DAFFNet: A dual attention feature fusion network for classification of white blood cells

Abstract

The precise categorization of white blood cells (WBCs) is vital for diagnosing blood-related disorders. However, manual analysis in clinical settings is often time-consuming, labor-intensive, and prone to errors. Consequently, the use of Computer-Aided Diagnostic (CAD) techniques has become essential to assist hematologists in accurately classifying WBCs, improving diagnostic efficiency and reliability. Numerous studies have employed machine learning and deep learning techniques to achieve objective WBC classification, yet these studies have not fully utilized information on WBC images. Therefore, our motivation is to comprehensively use the morphological and high-level semantic information of WBC images to achieve accurate classification of WBC. In this study, we propose a novel dual-branch network, the Dual Attention Feature Fusion Network (DAFFNet), which first integrates the high-level semantic features with the morphological features of WBC to achieve more accurate classification. Specifically, we introduce a dual attention mechanism, enabling the model to comprehensively leverage both the channel-wise and spatially localized features of the image, enhancing its ability to capture crucial information for precise WBC classification.

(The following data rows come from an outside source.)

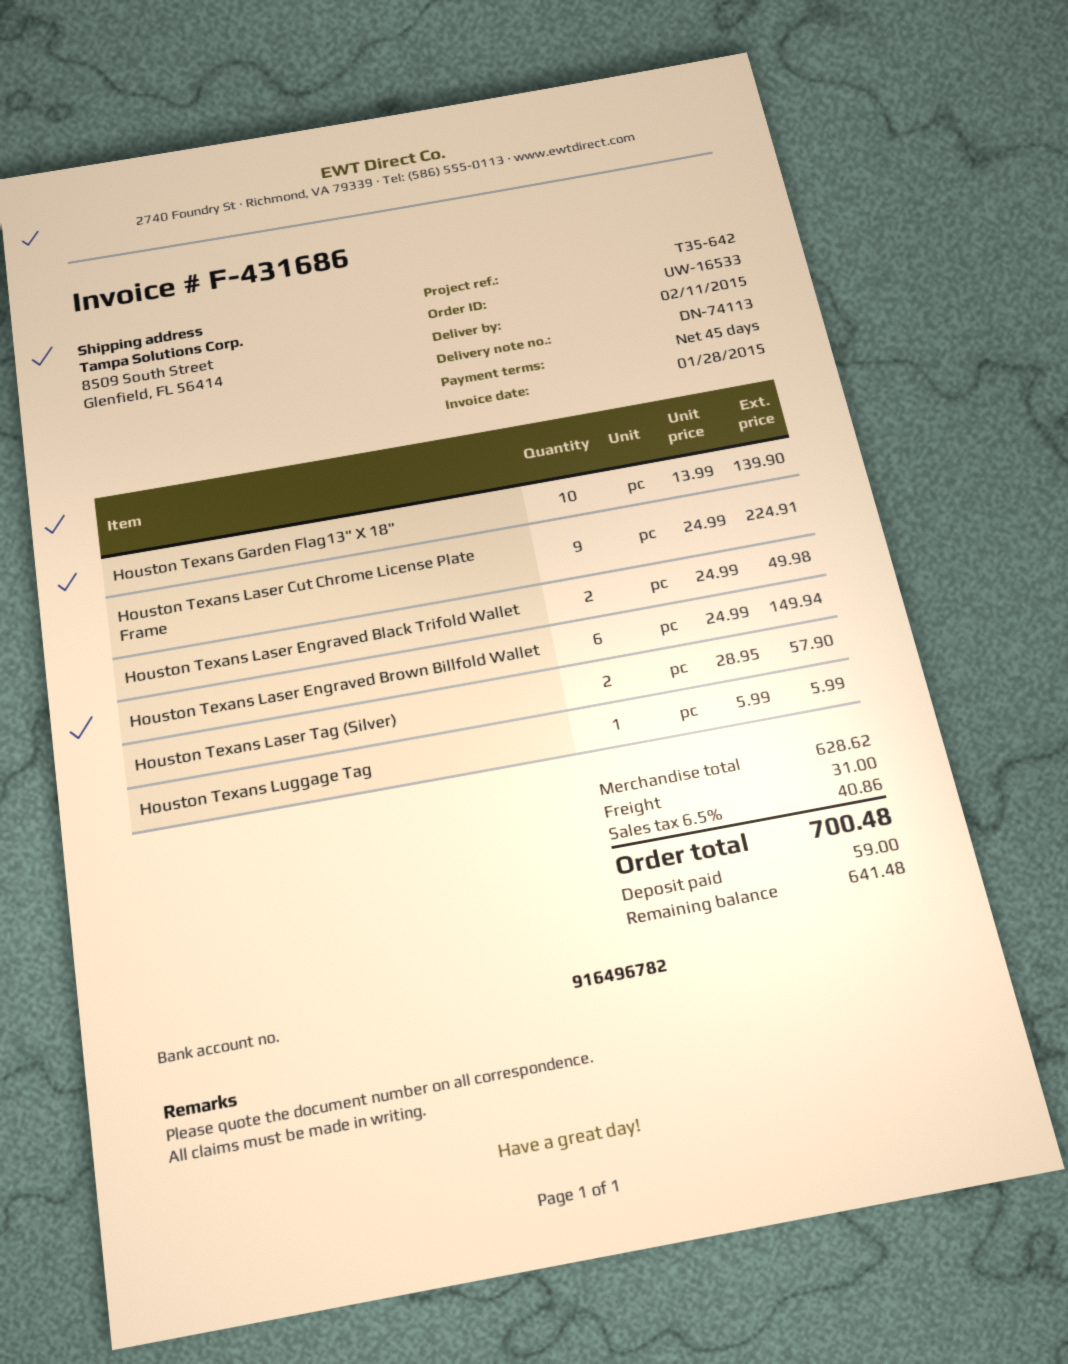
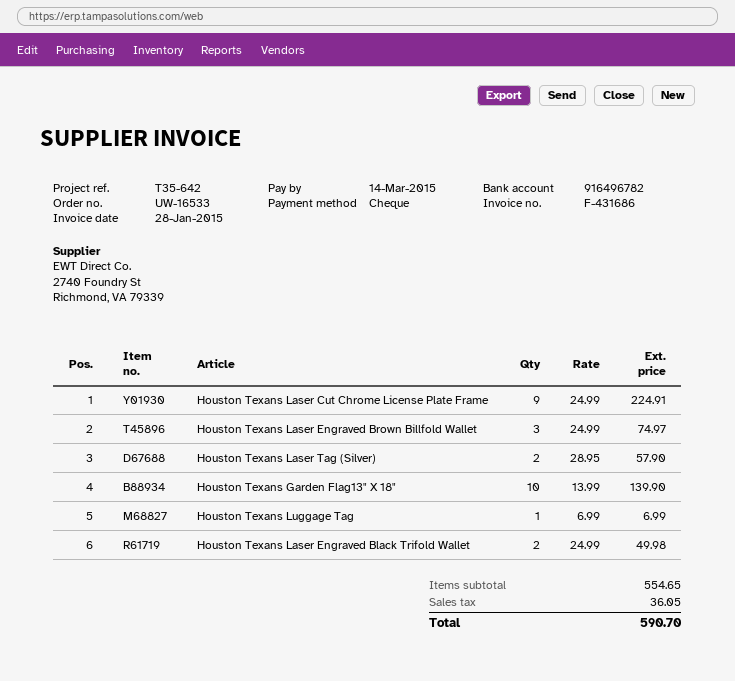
Houston Texans Laser Engraved Brown Billfold Wallet: 6 x 24.99 = 149.94 -> 3 x 24.99 = 74.97
Houston Texans Luggage Tag: 1 x 5.99 = 5.99 -> 1 x 6.99 = 6.99
subtotal: 628.62 -> 554.65
shipping: 31.00 -> none
tax: 40.86 -> 36.05
total: 700.48 -> 590.70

A Morphological Feature Extractor (MFE), comprising Morphological Attributes Predictor (MAP) and Morphological Attributes Encoder (MAE), is proposed to extract the morphological features of WBC. We also implement Deep-supervised Learning (DSL) and Semi-supervised Learning (SSL) training strategies for MAE to enhance its performance. Our proposed network framework achieves 98.77%, 91.30%, 98.36%, 99.71%, 98.45%, and 98.85% overall accuracy on the six public datasets PBC, LISC, Raabin-WBC, BCCD, LDWBC, and Labelled, respectively, demonstrating superior effectiveness compared to existing studies. On the BCCD dataset and Labelled dataset, the overall accuracy of our model exceeds the state-of-the-art model by 0.52% and 4.36%, respectively. The results indicate that the WBC classification combining high-level semantic features and low-level morphological features is of great significance, which lays the foundation for objective and accurate classification of WBC in microscopic blood cell images.